De Rerum Natura

Lucretius

Lucretius. De Rerum Natura. William Ellery Leonard. E. P. Dutton. 1916.

  1. Wherefore it seems that soul
  2. Hath both a natal and funeral hour.
  3. Besides are seeds of soul there left behind
  4. In the breathless body, or not? If there they are,
  5. It cannot justly be immortal deemed,
  6. Since, shorn of some parts lost, 'thas gone away:
  7. But if, borne off with members uncorrupt,
  8. 'Thas fled so absolutely all away
  9. It leaves not one remainder of itself
  10. Behind in body, whence do cadavers, then,
  11. From out their putrid flesh exhale the worms,
  12. And whence does such a mass of living things,
  13. Boneless and bloodless, o'er the bloated frame
  14. Bubble and swarm?

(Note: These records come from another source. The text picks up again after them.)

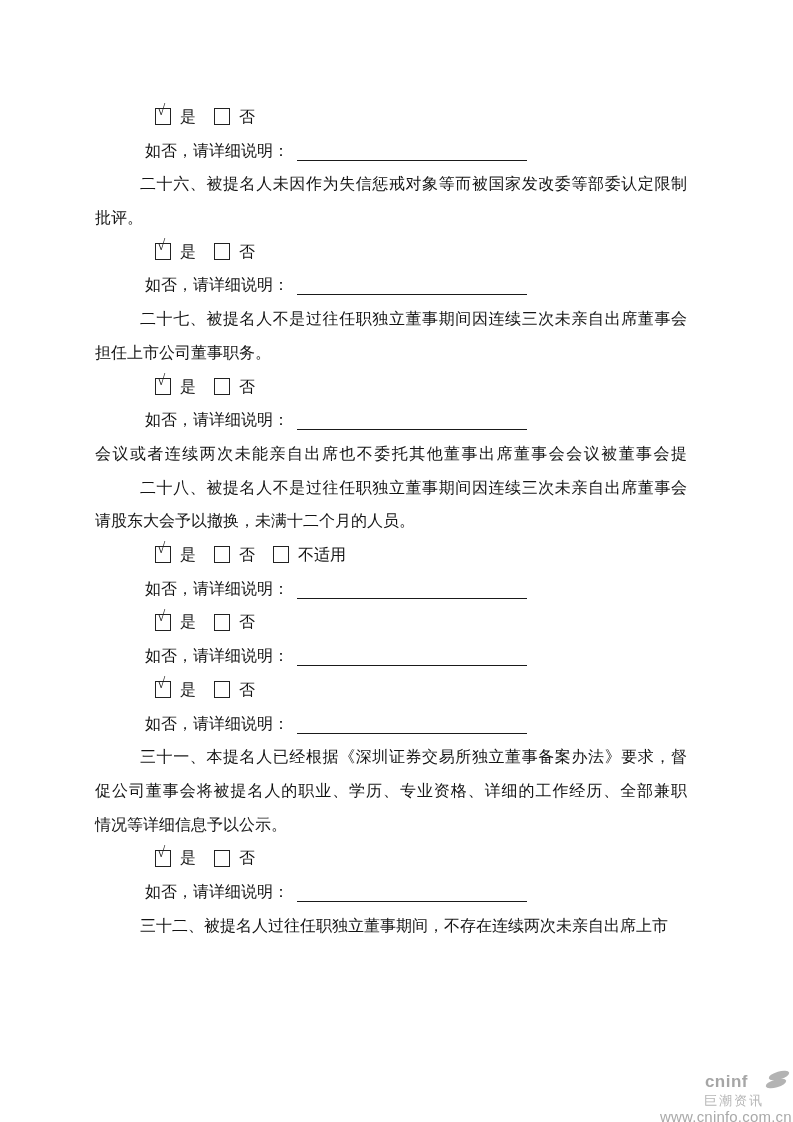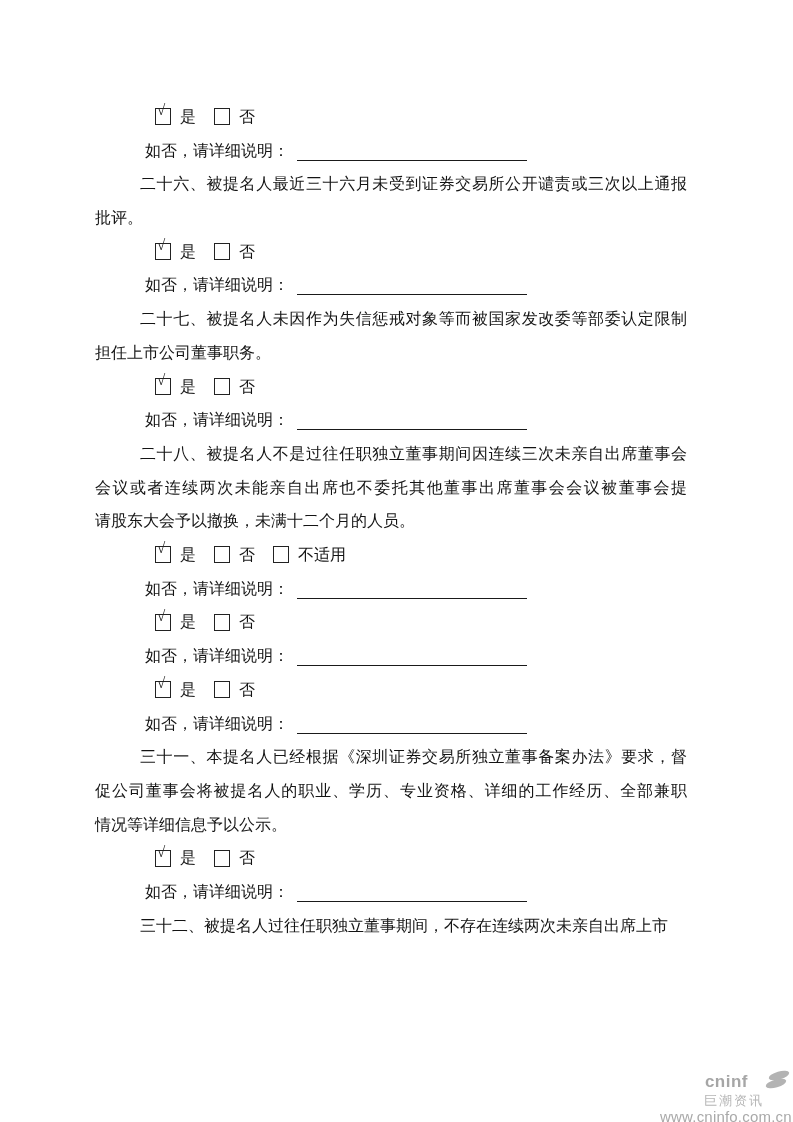"二十六、被提名人最近三十六月未受到证券交易所公开谴责或三次以上通报" div.ln { text: 最近三十六月未受到证券交易所公开谴责或三次以上通报 -> 未因作为失信惩戒对象等而被国家发改委等部委认定限制 }
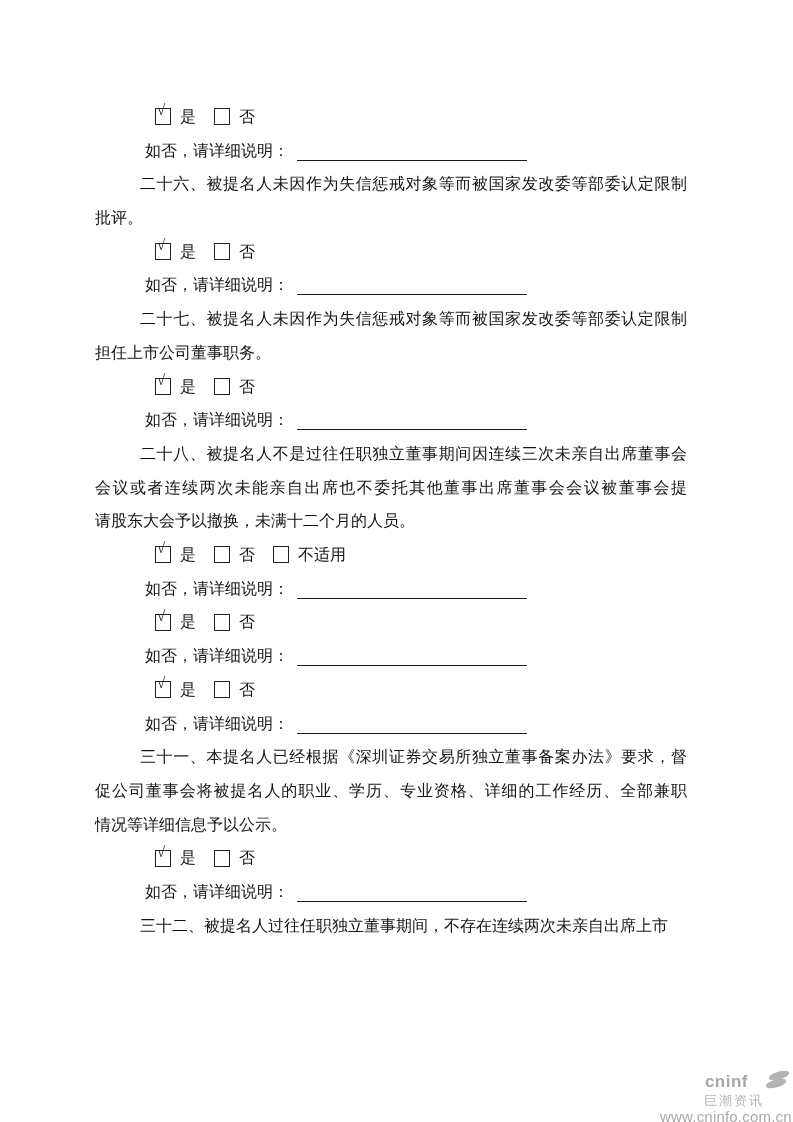"二十七、被提名人未因作为失信惩戒对象等而被国家发改委等部委认定限制" div.ln { text: 未因作为失信惩戒对象等而被国家发改委等部委认定限制 -> 不是过往任职独立董事期间因连续三次未亲自出席董事会 }
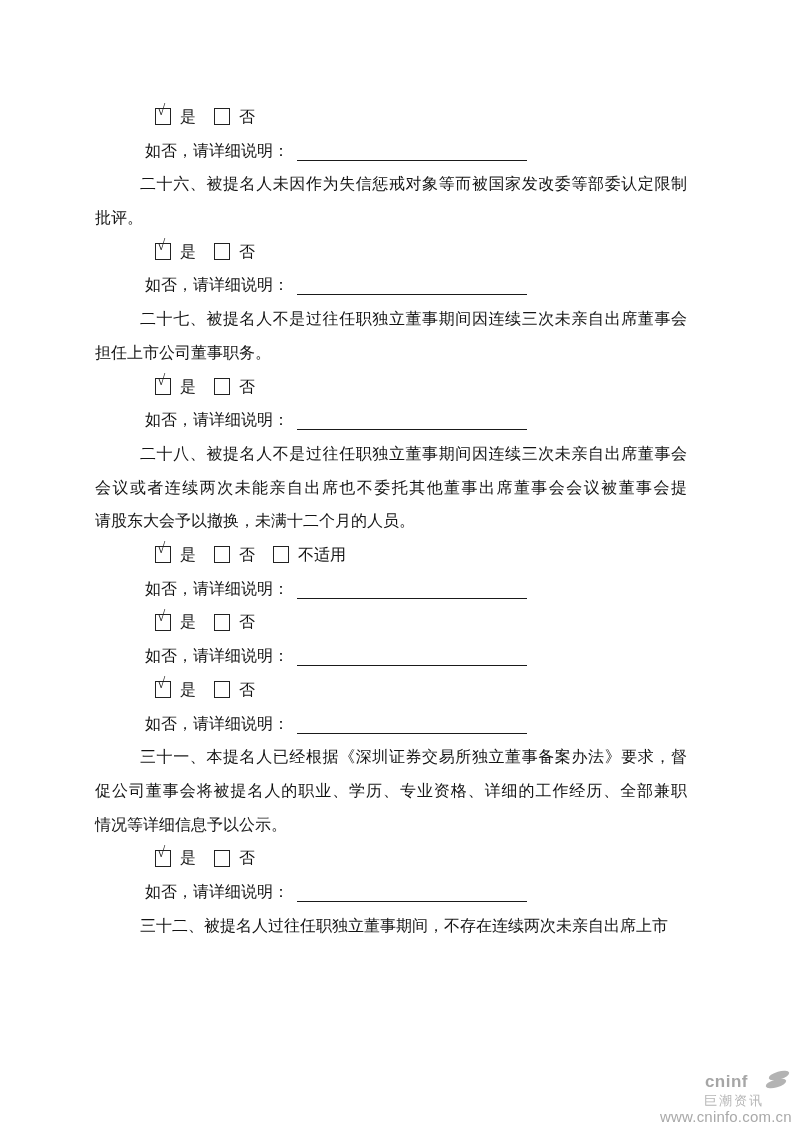"二十八、被提名人不是过往任职独立董事期间因连续三次未亲自出席董事会" div.ln { order: before "会议或者连续两次未能亲自出席也不委托其他董事出席董事会会议被董事会提" -> after "会议或者连续两次未能亲自出席也不委托其他董事出席董事会会议被董事会提" }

But if perchance thou thinkest
  15. That souls from outward into worms can wind,
  16. And each into a separate body come,
  17. And reckonest not why many thousand souls
  18. Collect where only one has gone away,
  19. Here is a point, in sooth, that seems to need
  20. Inquiry and a putting to the test:
  21. Whether the souls go on a hunt for seeds
  22. Of worms wherewith to build their dwelling places,
  23. Or enter bodies ready-made, as 'twere.
  24. But why themselves they thus should do and toil
  25. 'Tis hard to say, since, being free of body,
  26. They flit around, harassed by no disease,
  27. Nor cold nor famine; for the body labours
  28. By more of kinship to these flaws of life,
  29. And mind by contact with that body suffers
  30. So many ills. But grant it be for them
  31. However useful to construct a body
  32. To which to enter in, 'tis plain they can't.
  33. Then, souls for self no frames nor bodies make,
  34. Nor is there how they once might enter in
  35. To bodies ready-made- for they cannot
  36. Be nicely interwoven with the same,
  37. And there'll be formed no interplay of sense
  38. Common to each.
  1. Again, why is't there goes
  2. Impetuous rage with lion's breed morose,
  3. And cunning with foxes, and to deer why given
  4. The ancestral fear and tendency to flee,
  5. And why in short do all the rest of traits
  6. Engender from the very start of life
  7. In the members and mentality, if not
  8. Because one certain power of mind that came
  9. From its own seed and breed waxes the same
  10. Along with all the body? But were mind
  11. Immortal, were it wont to change its bodies,
  12. How topsy-turvy would earth's creatures act!
  13. The Hyrcan hound would flee the onset oft
  14. Of antlered stag, the scurrying hawk would quake
  15. Along the winds of air at the coming dove,
  16. And men would dote, and savage beasts be wise;
  17. For false the reasoning of those that say
  18. Immortal mind is changed by change of body-
  19. For what is changed dissolves, and therefore dies.
  20. For parts are re-disposed and leave their order;
  21. Wherefore they must be also capable
  22. Of dissolution through the frame at last,
  23. That they along with body perish all.
  24. But should some say that always souls of men
  25. Go into human bodies, I will ask:
  26. How can a wise become a dullard soul?
  27. And why is never a child's a prudent soul?
  28. And the mare's filly why not trained so well
  29. As sturdy strength of steed? We may be sure
  30. They'll take their refuge in the thought that mind
  31. Becomes a weakling in a weakling frame.
  32. Yet be this so, 'tis needful to confess
  33. The soul but mortal, since, so altered now
  34. Throughout the frame, it loses the life and sense
  35. It had before. Or how can mind wax strong
  36. Coequally with body and attain
  37. The craved flower of life, unless it be
  38. The body's colleague in its origins?
  39. Or what's the purport of its going forth
  40. From aged limbs?- fears it, perhaps, to stay,
  41. Pent in a crumbled body? Or lest its house,
  42. Outworn by venerable length of days,
  43. May topple down upon it? But indeed
  44. For an immortal perils are there none.